There’s nothing quite as satisfying as a hot, fresh, cheesy pizza delivered straight from the pizza shop to your door. The convenience and immediate gratification are unmatched. But for small businesses (like your favorite local pizza shop), sending and receiving money is far less straightforward. Costly fees and slow processing times can sour the appetite.
But what if money was as convenient as pizza?
Small businesses, including your local pizzeria, make up 44% of the U.S. GDP. Despite their significant contribution, they often face tough financial challenges. Nearly 50% of new businesses fail within the first five years, and a staggering 82% of these failures are due to cash flow problems. In short, it’s hard to keep enough money on hand.

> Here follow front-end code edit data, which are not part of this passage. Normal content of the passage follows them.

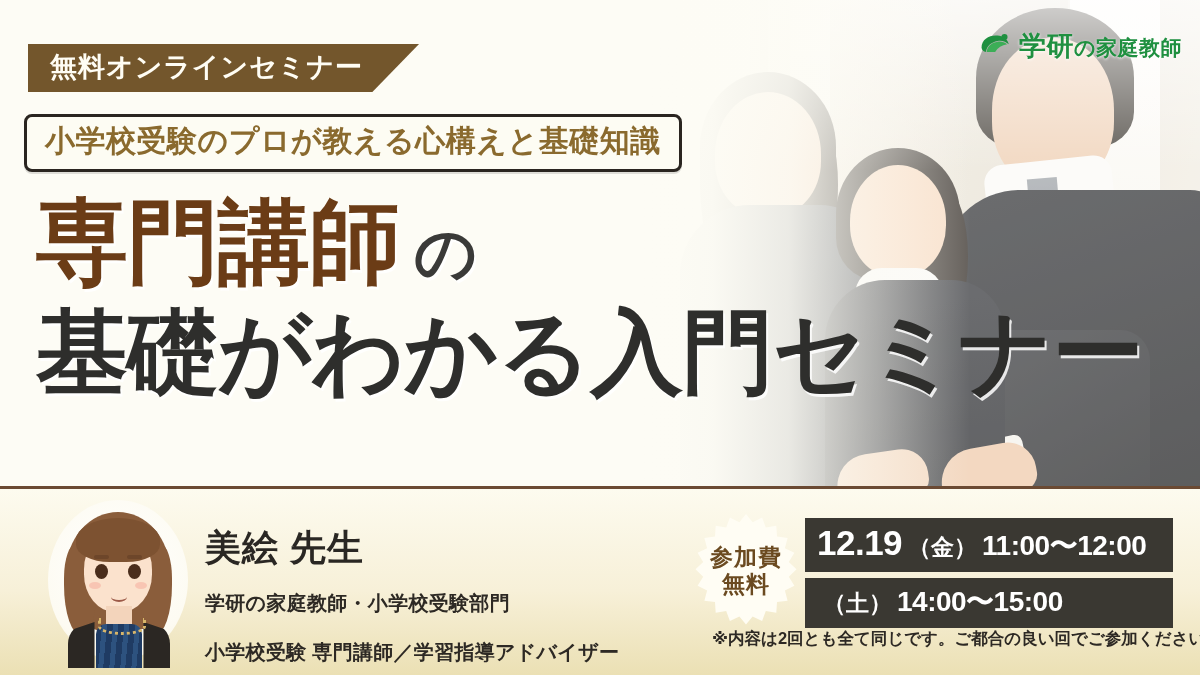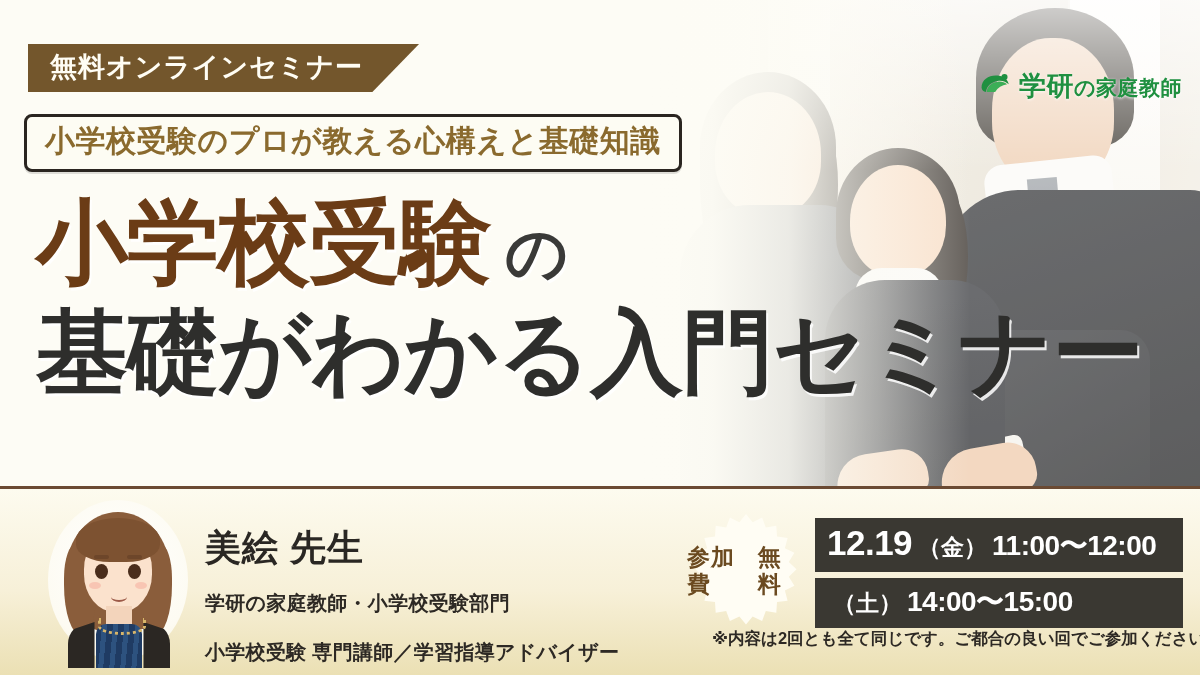--- a/index.html
+++ b/index.html
@@ -153,7 +153,6 @@
   .logo{
     position:absolute;right:18px;top:28px;display:flex;align-items:center;gap:6px;
     z-index:40;
-    margin-top:40px;
   }
   .logo-mark{width:34px;height:30px;flex:0 0 auto;}
   .logo-text{

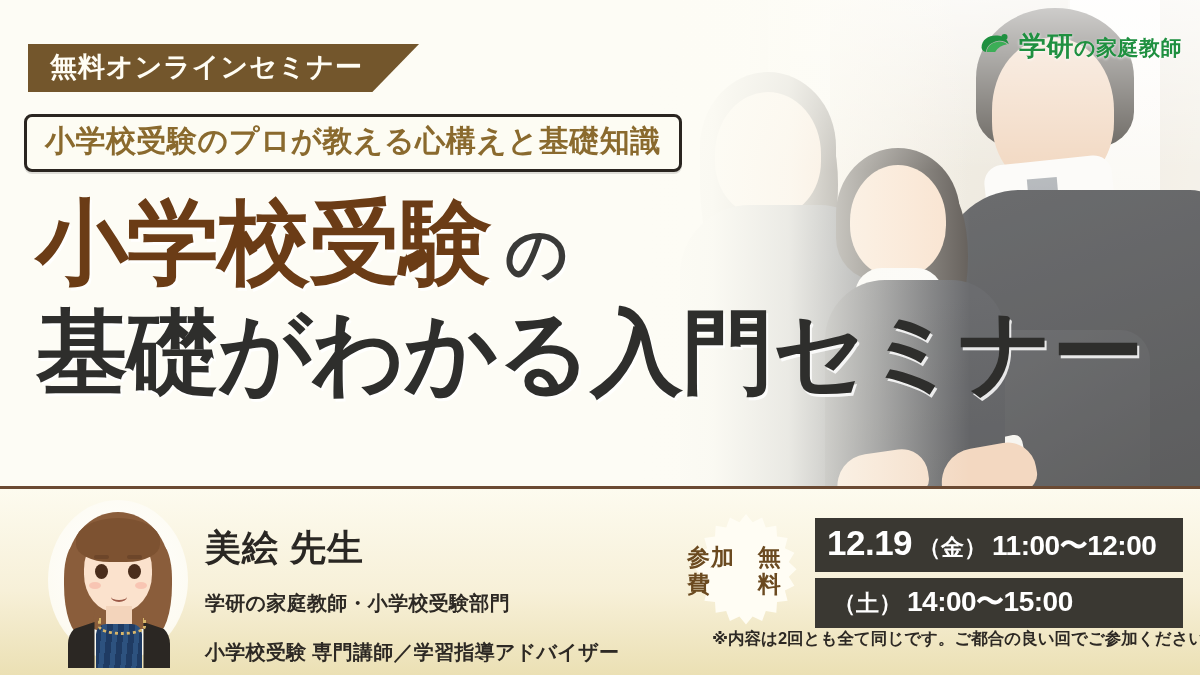--- a/index.html
+++ b/index.html
@@ -387,7 +387,7 @@
 
     <div class="headline">
       <div class="hl-row">
-        <span class="hl-brown">小学校受験</span>
+        <span class="hl-brown">専門講師</span>
         <span class="hl-no">の</span>
       </div>
       <div class="hl-dark">基礎がわかる入門セミナー</div>

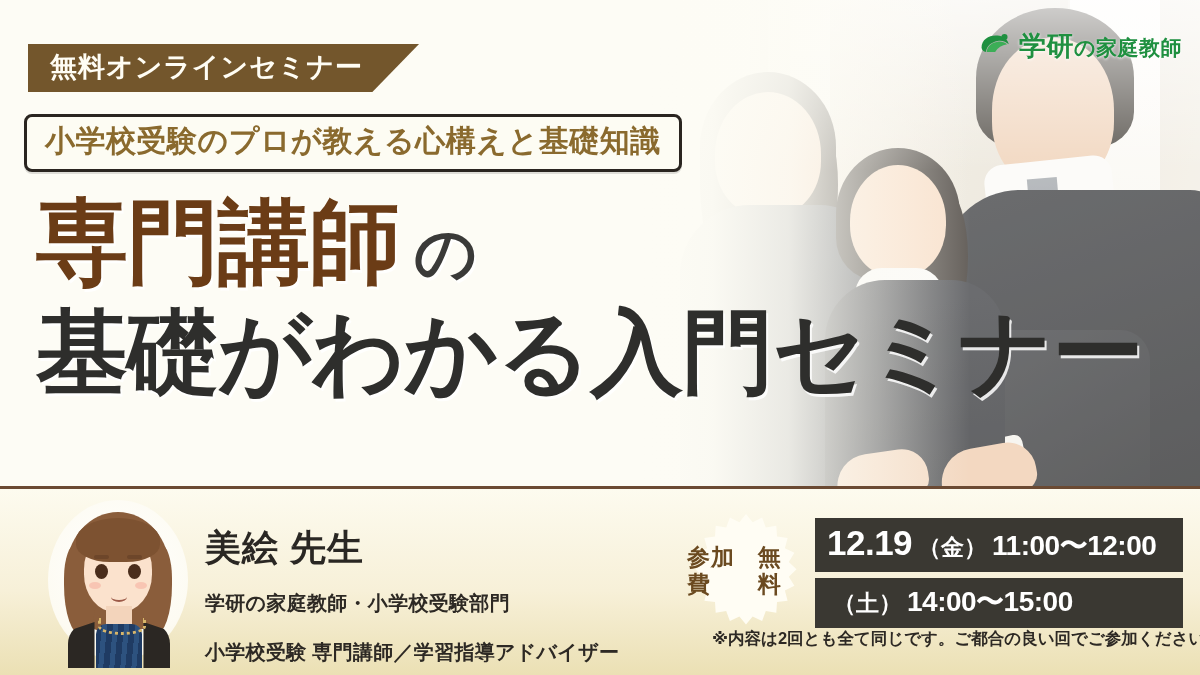--- a/index.html
+++ b/index.html
@@ -300,7 +300,7 @@
   }
   .badge svg{position:absolute;inset:0;}
   .badge-text{
-    position:absolute;inset:0;display:flex;flex-direction:row;
+    position:absolute;inset:0;display:flex;flex-direction:column;
     align-items:center;justify-content:center;
     color:#6b4a20;font-size:23px;font-weight:bold;line-height:1.18;
     letter-spacing:1px;

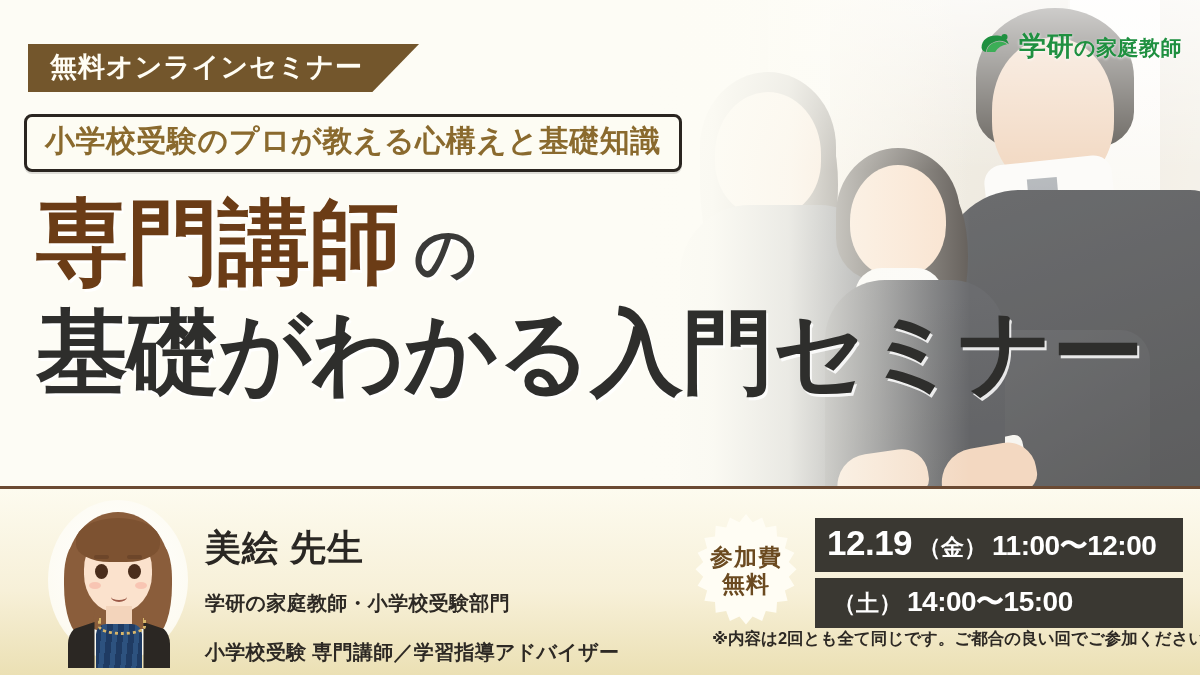--- a/index.html
+++ b/index.html
@@ -308,7 +308,7 @@
 
   
   .dates{
-    position:absolute;left:805px;top:518px;width:368px;z-index:20;margin-left:10px;
+    position:absolute;left:805px;top:518px;width:368px;z-index:20;
   }
   .date-box{
     background:#3a3832;color:#ffffff;

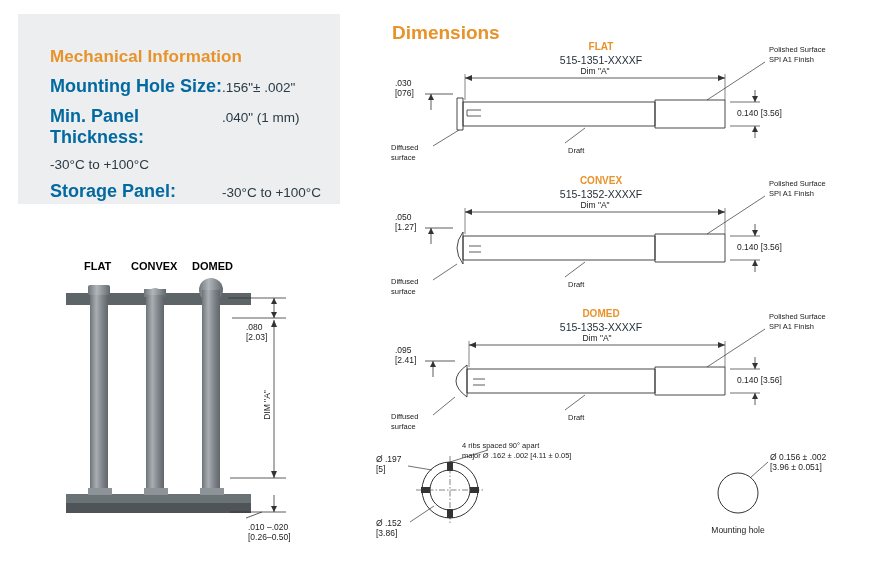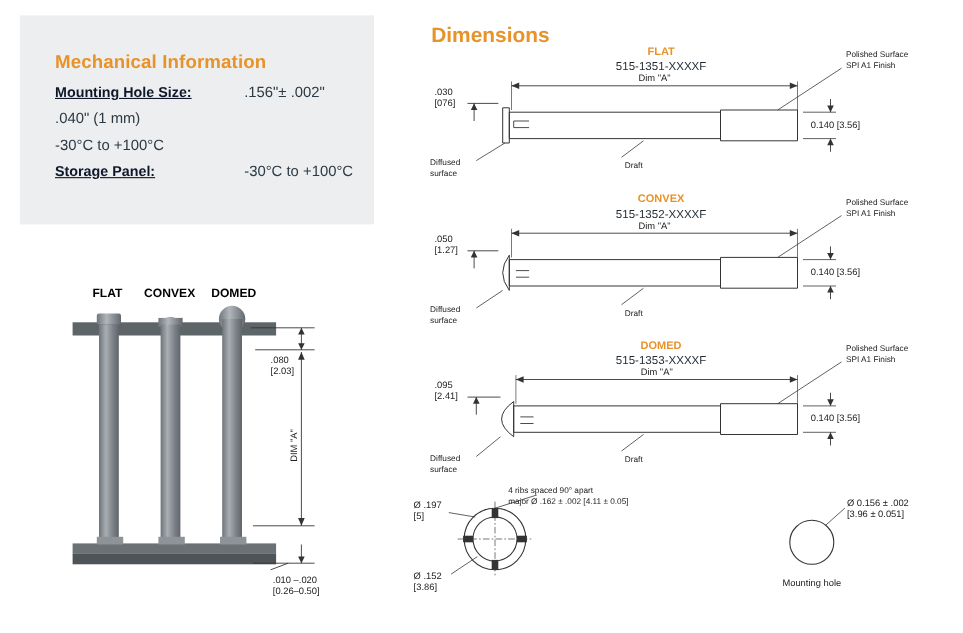--- a/index.html
+++ b/index.html
@@ -25,7 +25,7 @@
   }
   .mech-row{display:flex;align-items:baseline;margin-bottom:9px;}
   .mech-label{
-    width:172px;font-size:13px;font-weight:bold;color:#0f172a;text-decoration:underline;
+    width:172px;font-size:18px;font-weight:bold;color:#0369a1;
   }
   .mech-value{
     font-size:13.5px;color:#2b3a45;

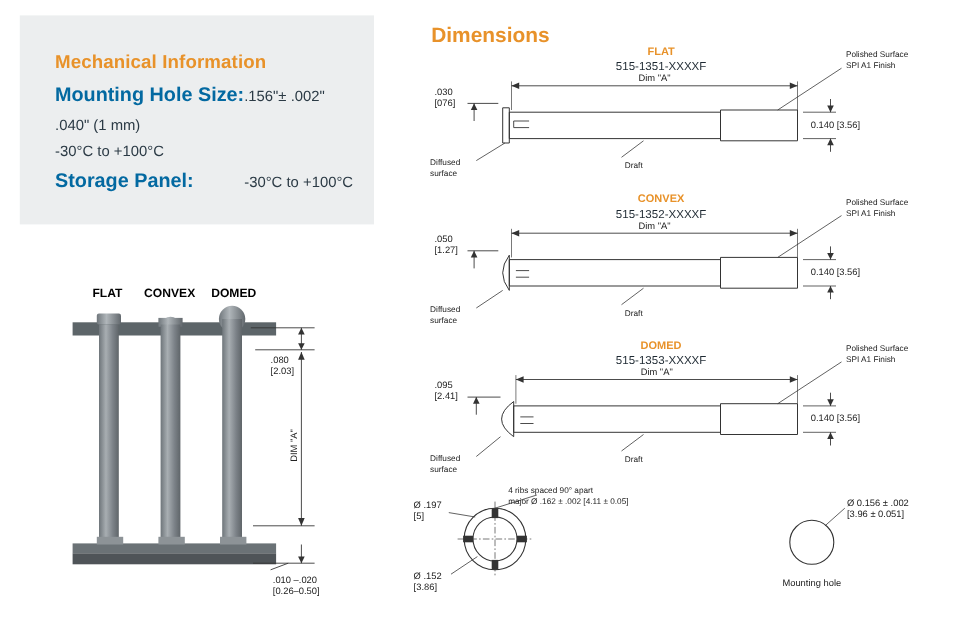--- a/index.html
+++ b/index.html
@@ -48,6 +48,7 @@
       <div class="mech-value">.156"± .002"</div>
     </div>
     <div class="mech-row">
+      <div class="mech-label">Min. Panel Thickness:</div>
       <div class="mech-value">.040" (1 mm)</div>
     </div>
     <div class="mech-row">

Receiving payments is an important part of cash flow. When a small business makes a sale through their website, a working process is put into action. The order is registered, the product is packed, shipped out, and the transaction is complete. Except for money in the accounts of the small business. Even though the customer has paid, the money is still traveling or being held by middleman companies or processes. The payment might take one to three days (or sometimes longer) to hit the business owner’s account. And when it finally does, fees will have taken around 2.5% out of the revenue.
That might not seem too significant, but ‘swipe fees’ can add up to become most merchant’s second highest operating cost after labor. In 2022, U.S. merchants paid a whopping $126.4 billion in credit card processing fees. These fees either eat into the business owners’ profits or lead to higher prices for consumers. While large corporations can afford or negotiate these fees, it’s much harder for small businesses.
According to the Federal Reserve’s 2024 Diary of Consumer Payment Choice, the average share of payments made in cash has decreased from 31% to 15% since 2016. As our society moves towards a cashless system, small business owners face increasingly frequent fees. The convenience currently comes at a high cost because there’s only one game in town.
Cryptocurrencies, on the other hand, may provide an alternative path. They could modernize our financial systems to meet today’s needs, offering a way to exchange funds that eliminates many middlemen. While credit card payments pass through networks, issuers, and gateways, crypto payments are sent on a decentralized exchange. This means transactions occur directly between crypto traders, eliminating the need for intermediaries like banks or brokers to officiate. Payments are essentially delivered directly from one account to another, just as quickly as sending a text. And fewer middlemen mean fewer fees.
Just like you can text a friend on the other side of the world in an instant, crypto may allow small businesses to operate globally, just like larger corporations. These transactions aren’t bound by borders, so small businesses get faster access to funds and more cash on hand, no matter where the money is sent. With traditional finance, a small business seeking international customers would need the funds to navigate tariffs and currency exchanges. But adopting crypto could mean international trade without those hurdles. In fact, a recent study stated that 85% of merchants surveyed see crypto payments as a way to reach new customers. It certainly helped reach Laszlo Hanyecz, who was the first person to use bitcoin in a commercial transaction when he purchased two pizzas for 10,000 btc in 2010. A roughly $41 transaction then, which would now be worth around $68,000 today.
While managing money might never be as crowd-pleasing as ordering a pizza, crypto could provide ways to make it way more satisfying, straightforward, and cost-effective. And that sounds pretty delicious.